A relação entre o uso de marcadores discursivo e insegurança é institucionalizada, tanto que serviu como indicativo para evidenciar o nervosismo de um político diante de um escândalo, como pode ser observado na notícia a seguir, extraída do Correio Brasiliense.

 

(8) O presidente licenciado do Senado, Jader Barbalho (PMDB-PA), deixou sua mansão no Lago Sul, no fim da manhã. Viajaria com destino a Belém. Numa rápida entrevista, repetiu por 25 vezes a palavra ‘‘certo’’. O cacoete lingüístico é usado todas as vezes que está nervoso. Repetiu-o ao desembarcar em Belém saído do avião Sêneca — ‘‘fretado por amigos’’, dizem os assessores. O avião pousou às 14h55. (grifo meu) (CORREIO BRAZILIENSE, 2005)

 

O uso de marcadores discursivos em contextos de insegurança é uma característica da sua função de pontuantes, ou seja, marcadores de ritmo e preenchedores de pausas. Existe uma necessidade de se preencher os vazios na interação, seja para manter o canal comunicativo aberto, manter o turno ou solicitar aquiescência do interlocutor. A motivação para o uso destas estruturas é funcional, porém, estigmatizada. A origem do estigma que recai sobre os marcadores discursivos começa na escola. Por não serem normatizados, em aulas de língua portuguesa, os marcadores discursivos costumam ser alvo de repúdio, por parte dos professores ou até mesmo pela instituição. Vejam-se as orientações para exposição oral e redação dadas pelo IBGE:

A Língua Portuguesa tem sido objeto de destaque nos processos seletivos, tanto na fluência oral, quanto na escrita. Um candidato com um bom currículo e uma fala fluente, correta, clara e objetiva tem mais chance de “agradar” . Quem se comunica melhor, em geral, aproxima-se melhor da equipe e passa mais confiança para a chefia. Inicialmente, é preciso vencer a timidez para falar em público e dois fatores colaboram para a pessoa falar melhor: boa carga de leitura e o treino. Dicas para atingir um bom desempenho: evite as gírias e os vícios de linguagem (né, tá?!); valorize sua participação. (grifos meus) (BRASIl, 2005)

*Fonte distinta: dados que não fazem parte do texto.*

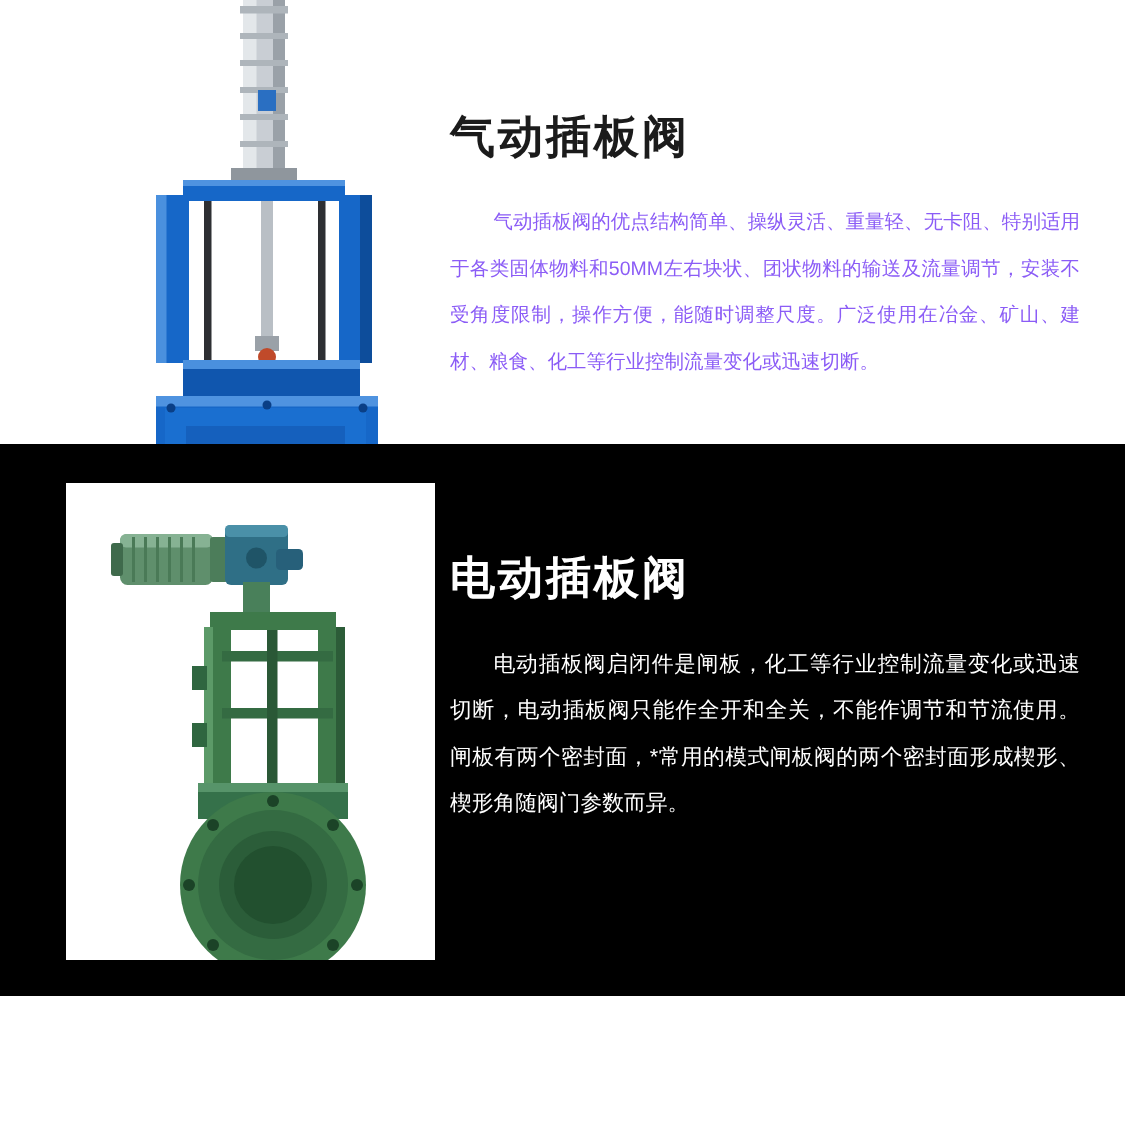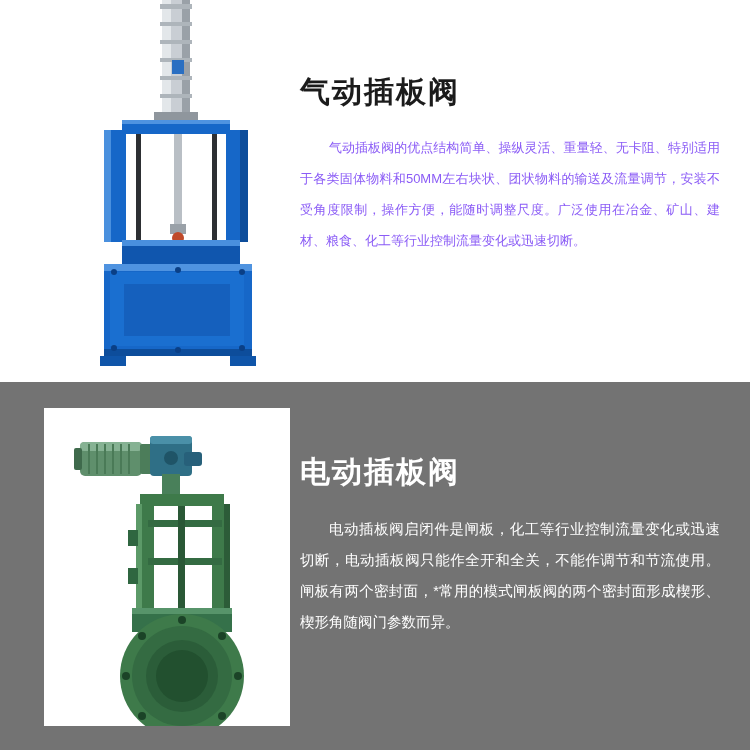--- a/index.html
+++ b/index.html
@@ -23,7 +23,7 @@
   .section-one {
     position: relative;
     width: 750px;
-    height: 382px;
+    height: 296px;
     background: #ffffff;
     overflow: hidden;
   }

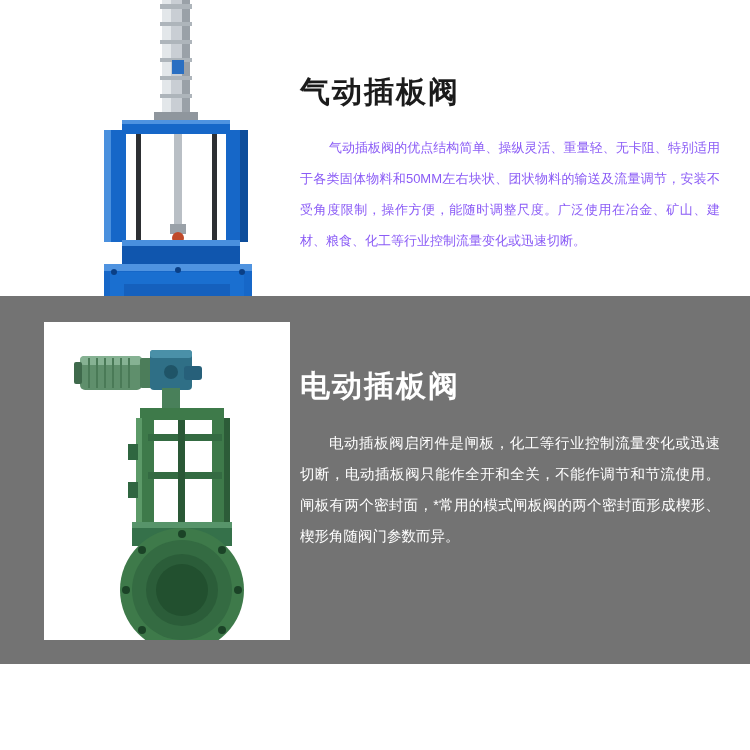--- a/index.html
+++ b/index.html
@@ -62,7 +62,7 @@
     position: relative;
     width: 750px;
     height: 368px;
-    background: #737373;
+    background: #000000;
     overflow: hidden;
   }
   .s2-card {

Ou ainda, as metas para a construção da linguagem oral e escrita de crianças da pré-escola (seis anos), propostas pela Secretaria de Educação do Distrito Federal:

Ao longo do ano letivo, espera-se que a criança, progressivamente, seja capaz de:

·         ampliar, gradativamente, suas possibilidades de comunicação e expressão, interessando-se em conhecer vários gêneros orais e escritos e participando de diversas situações de intercâmbio social, nas quais possa contar suas vivências, ouvir as de outras pessoas, elaborar e responder perguntas; [...]

·         perceber que a língua indicada pelas gramáticas (registro formal) constitui uma variedade do Português, que difere não só do dialeto falado pelas camadas populares, como também do dialeto-padrão utilizado coloquialmente. A língua escrita deve ser apresentada na norma culta, isto é, com recursos léxico-gramaticais pouco freqüentes e até mesmo ausentes nos contextos de comunicação oral.);

·         substituir as marcas de oralidade, como o uso de frases curtas e entrecortadas por monossílabos (aí, né), no texto escrito, por recursos oferecidos pelo sistema de pontuação e por conectivos mais adequados à linguagem escrita. (Não basta ensinar a escrever com correção, respeitando as regras da gramática e empregando vocabulário abundante. Deve-se fazer, também, com que o aluno perceba os tantos vícios de linguagem que prejudicam a clareza, a simplicidade e a harmonia do estilo.); [...] (grifos meus) (DISTRITO FEDERAL, 2005)

 

Por não existirem nas gramáticas normativas como uma categoria, os marcadores discursivos são estruturas às margens da língua, sendo alvo de estigma e de restrição de uso. Porém, não deixam de ser usados por causa deste estigma, dada a sua motivação funcional. A seguir, vejamos indícios que podem ser considerados como a entrada dos marcadores discursivos na norma padrão da língua.

 

4.      Indícios de normatização

 

Apesar do estigma social que cerca o uso de marcadores discursivos em contextos de maior formalidade, existem indícios de que estas estruturas já estão incorporadas à norma padrão da língua portuguesa. Assumindo a definição de Perini (1998, p. 26), de que a norma padrão é “variedade da língua que se manifesta de maneira uniforme nos textos técnicos e jornalísticos de todo país”, podemos considerar que a presença de marcadores discursivos em textos escritos de natureza jornalística seja indício de normatização. Para evidenciar esta premissa, trago alguns usos de requisitos de apoio discursivo no jornal Folha de São Paulo. A escolha deste veículo deve-se a dois motivos: (i) a possibilidade de busca por meio eletrônico (o jornal é publicado integralmente na internet, com acesso total aos assinantes) e (ii) a existência de um manual de redação com orientações quanto ao uso dos requisitos de apoio discursivos. Foram consultadas as edições do jornal no período entre 01/10/2005 e 31/10/2005.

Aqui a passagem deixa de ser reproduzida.